No one knows, but I tried to commit suicide many times. In my own home. I know what can kill me. My diet. That's the easiest. Get some really high blood sugar. It's even easier now, having low blood sugar. I wouldn't even have to do anything to kill myself now. Just go to sleep. That's it. But back then, I had to devise plans. Sometimes, I'd eat a lot of chocolate and candy. Just keep going and going, getting beyond full, eat until I vomited it. But it didn't kill me. I'd pass out, and wake up, and I'd be fine. I'd feel sluggish, but I wouldn't be dead. I thought, what am I doing wrong?
The only person who knows about this is my doctor. She'd find such high blood sugar counts. She thought it was abnormal. She knew I was off my diet, because with my diet my blood sugar counts were predictable. She discovered what I was doing. Put two-and-two together. She knew that the only way my blood sugar counts could be that high was if I was doing it on purpose. She was right.
She talked to me about it. Tried to give me another therapist referral. I refused it. I felt so low. She said, "I know you feel like you have no control, and killing yourself gives you a sense of control. But if you can gain control by killing yourself, you can gain control in other ways, too." That conversation changed my course.
I still wanted to kill myself. I still wanted to not be here anymore. But her words made me curious. What other ways could I gain control? What things could I change? What did I have the power to change?
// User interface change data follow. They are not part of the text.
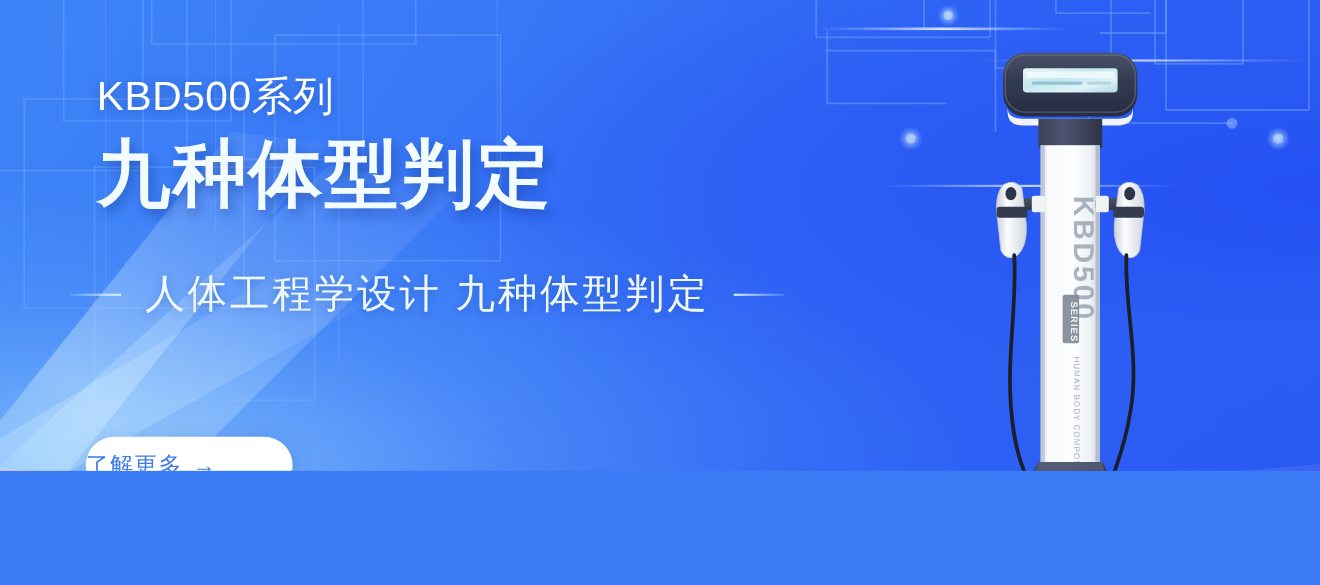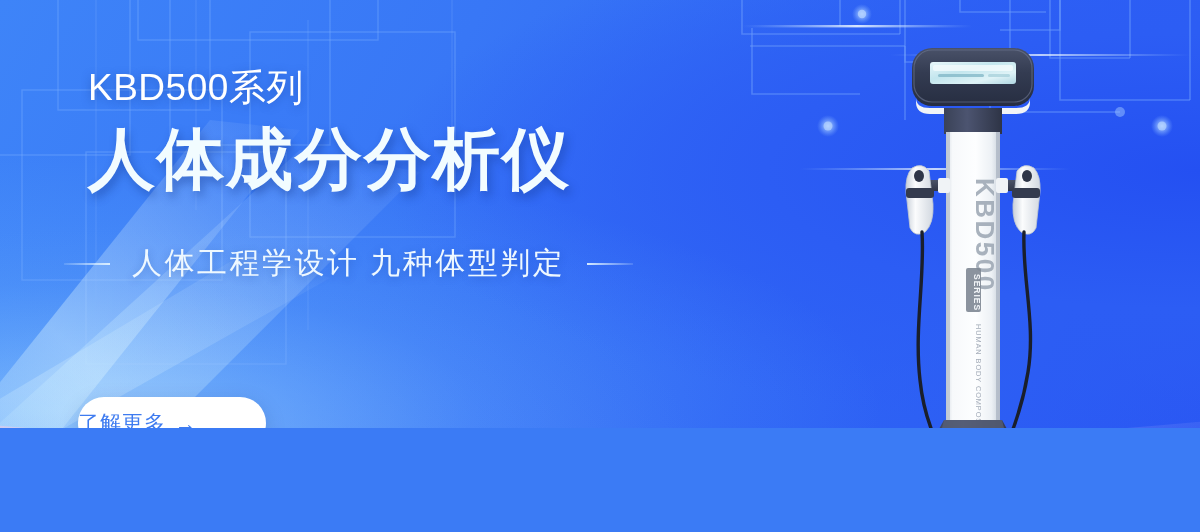--- a/index.html
+++ b/index.html
@@ -192,7 +192,7 @@
 
   <div class="copy">
     <div class="eyebrow">KBD500系列</div>
-    <div class="headline">人体成分分析仪</div>
+    <div class="headline">九种体型判定</div>
     <div class="subrow">
       <span class="rule"></span>
       <span class="subtitle">人体工程学设计  九种体型判定</span>

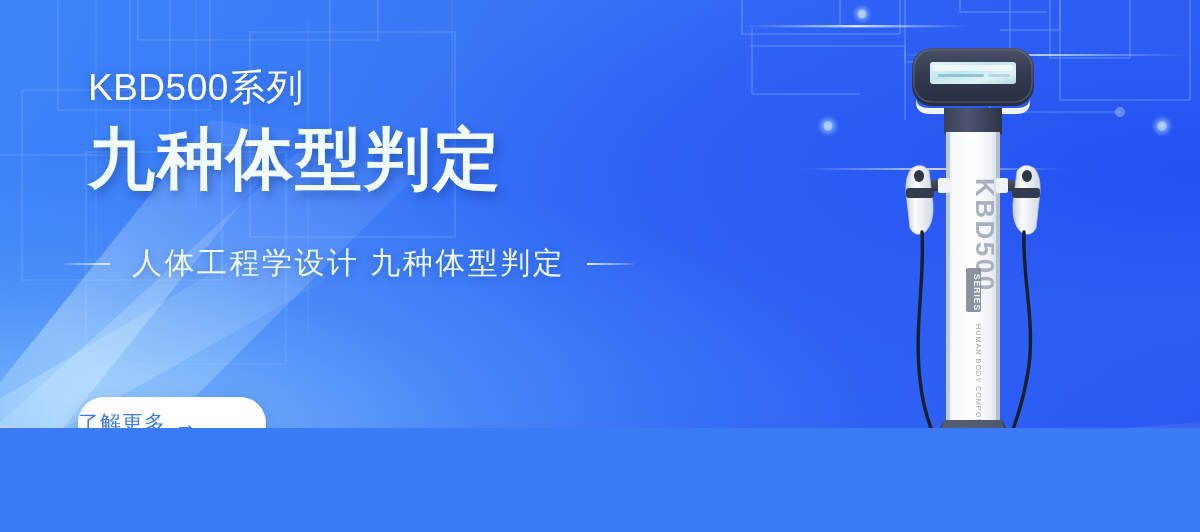--- a/index.html
+++ b/index.html
@@ -54,7 +54,7 @@
     background:linear-gradient(90deg, rgba(226,244,255,.92), rgba(226,244,255,.15));
   }
   .subtitle {
-    font-size:30px; color:#EEF8FF; letter-spacing:2.5px;
+    font-size:36px; color:#EEF8FF; letter-spacing:2.5px;
     white-space:nowrap;
     text-shadow:0 2px 8px rgba(20,56,145,.32);
   }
I still think about that conversation when I feel low. When I feel like I am out of control. I think, what power do I have right now? Don't give up. Don't say, I can't do it. There are things I can do. There are things I can choose. I can choose to not kill myself right now. Killing myself is not inevitable. I can choose to go do something that brings me joy. I can choose joy. I can literally choose it right now. I can choose to think in a positive way. I choose to say no to negative thoughts. It takes a lot of work to understand a negative thought and reject it. It's not easy at all. It's even impossible, some of these thoughts. But there are some I can reject. Some I can control.
I've learned patience, how to be patient with myself. I can take time to be upset. That's okay. It's okay to be upset. That's natural. If I wasn't upset about this, that would be the unnatural part. But I have to also think about what comes after being upset. And that's where I have a choice. What will I choose to do with the time after I calm down?
I choose to learn a new recipe. I choose to learn a new song. I choose to look up at the stars and think about what's up there.
The stars in particular fascinate me, because science says we're all made of star stuff. In the Big Bang, tiny particles started floating in space. We're all from those particles. So, we're star stuff, because stars are made up of those same particles. Whenever a star explodes, star dust makes the planets. It makes us, too.
When I die, I'll still be star stuff. So, no matter if I die, I will be the same. In a way, it's not really dying, because I'm not going anywhere.
This thought brings me comfort in my darkest moments.
Because, I'm not really dying. I'm not going anywhere. I'll still be star stuff, somewhere.